§ **What this task involves**: Go through the listing that follows and report the number of lines with the string "Pack" in them, nothing more.

§ **Information supplied**:

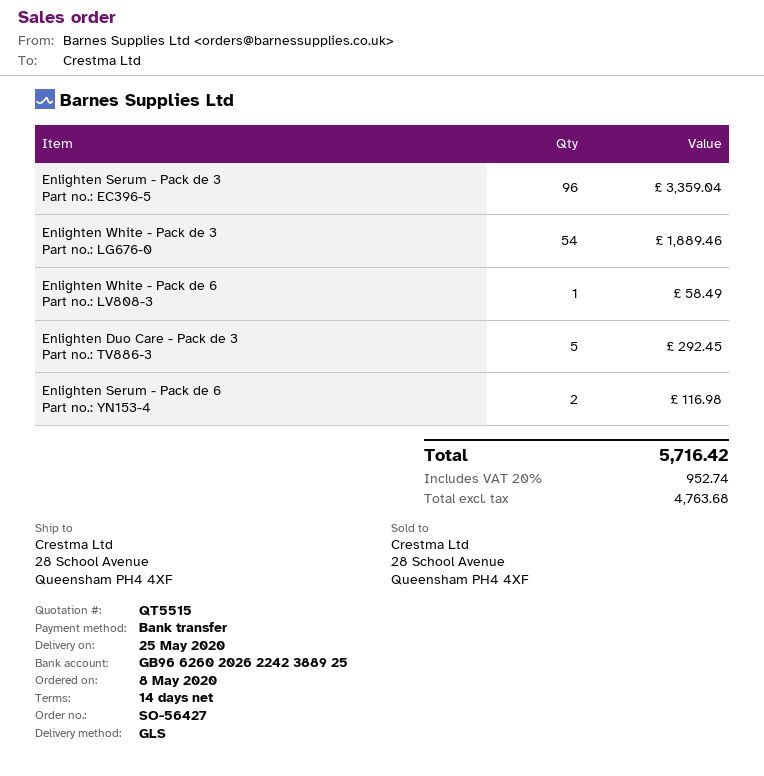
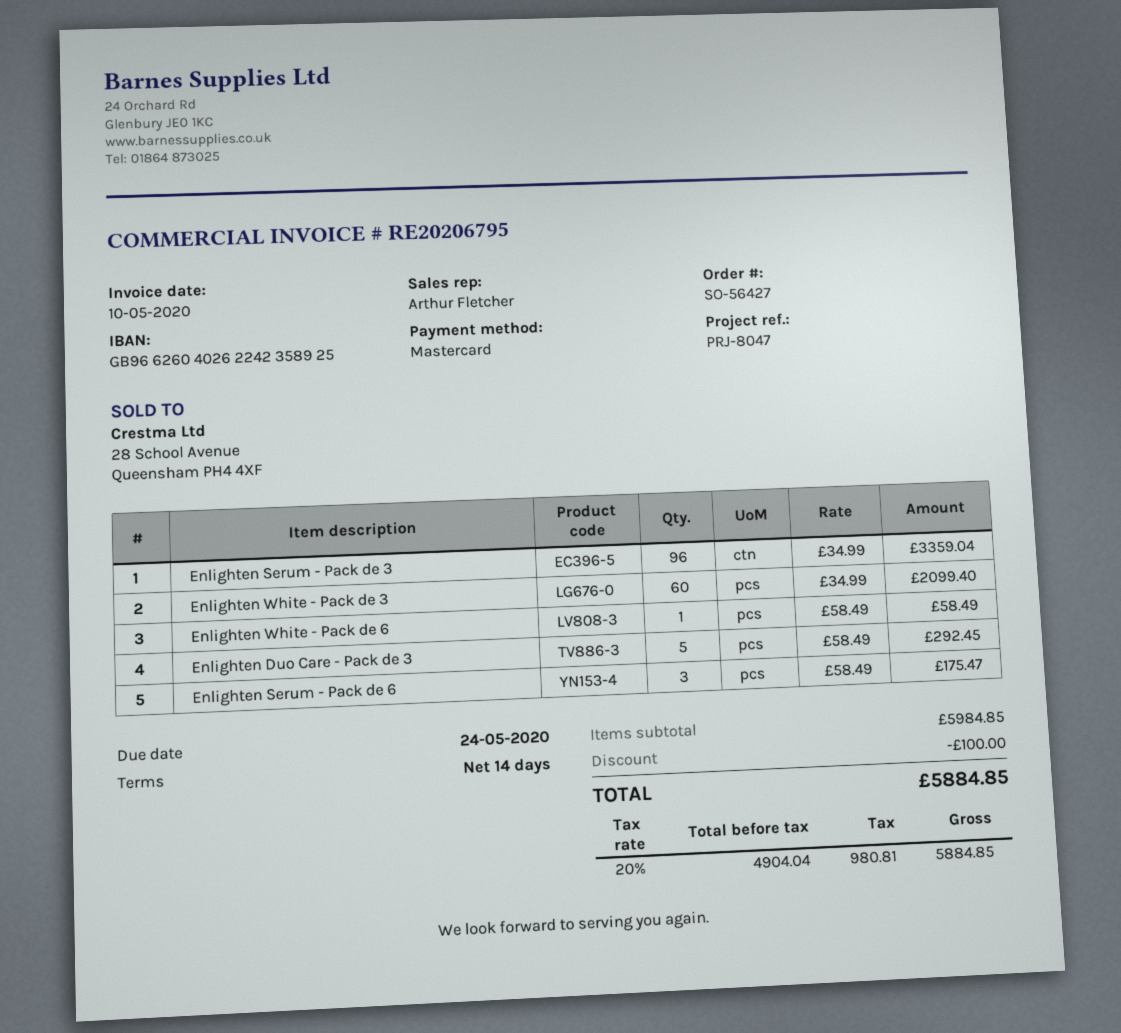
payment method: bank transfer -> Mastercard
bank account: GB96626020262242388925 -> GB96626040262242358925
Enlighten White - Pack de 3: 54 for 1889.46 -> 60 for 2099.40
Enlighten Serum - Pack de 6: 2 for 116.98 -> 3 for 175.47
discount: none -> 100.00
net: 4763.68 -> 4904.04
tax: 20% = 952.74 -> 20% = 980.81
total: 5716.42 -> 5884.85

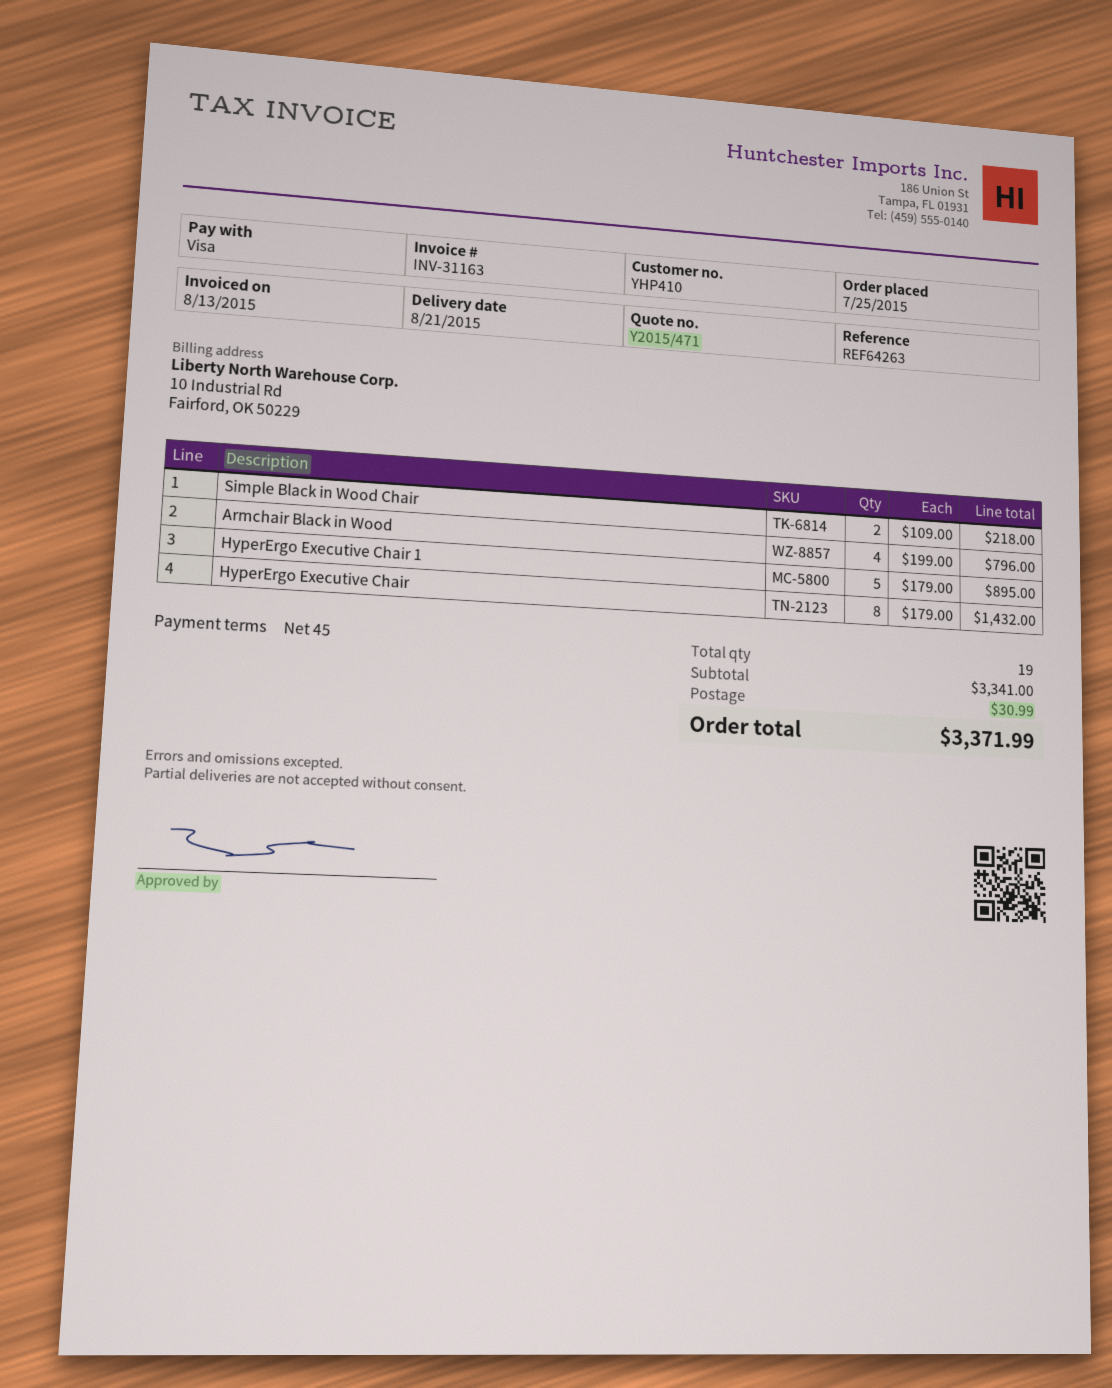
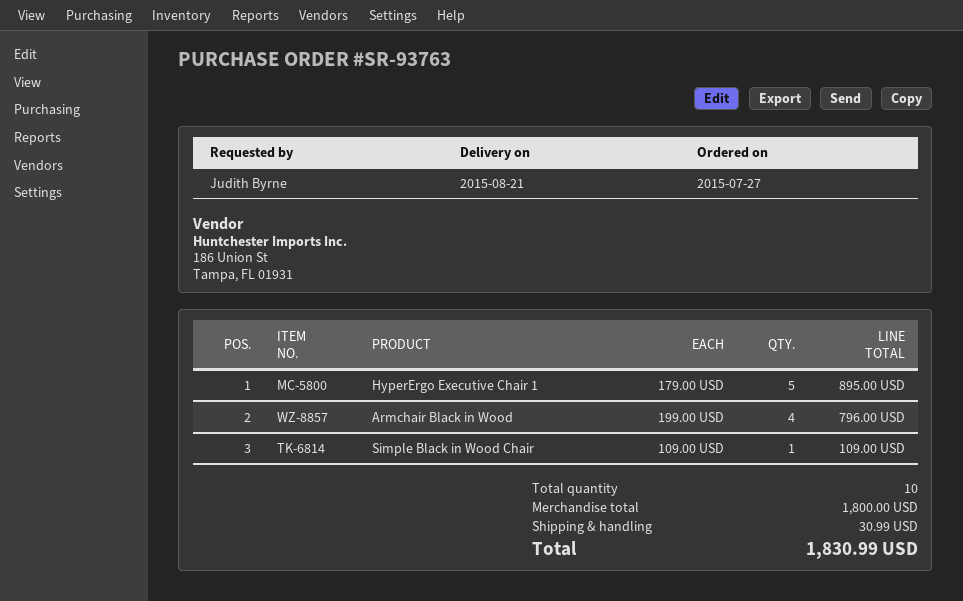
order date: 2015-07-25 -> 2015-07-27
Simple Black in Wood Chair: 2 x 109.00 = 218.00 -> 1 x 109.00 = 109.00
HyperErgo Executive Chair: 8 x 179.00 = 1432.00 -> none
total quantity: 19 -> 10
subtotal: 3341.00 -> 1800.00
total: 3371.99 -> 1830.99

§ **Reply**: 2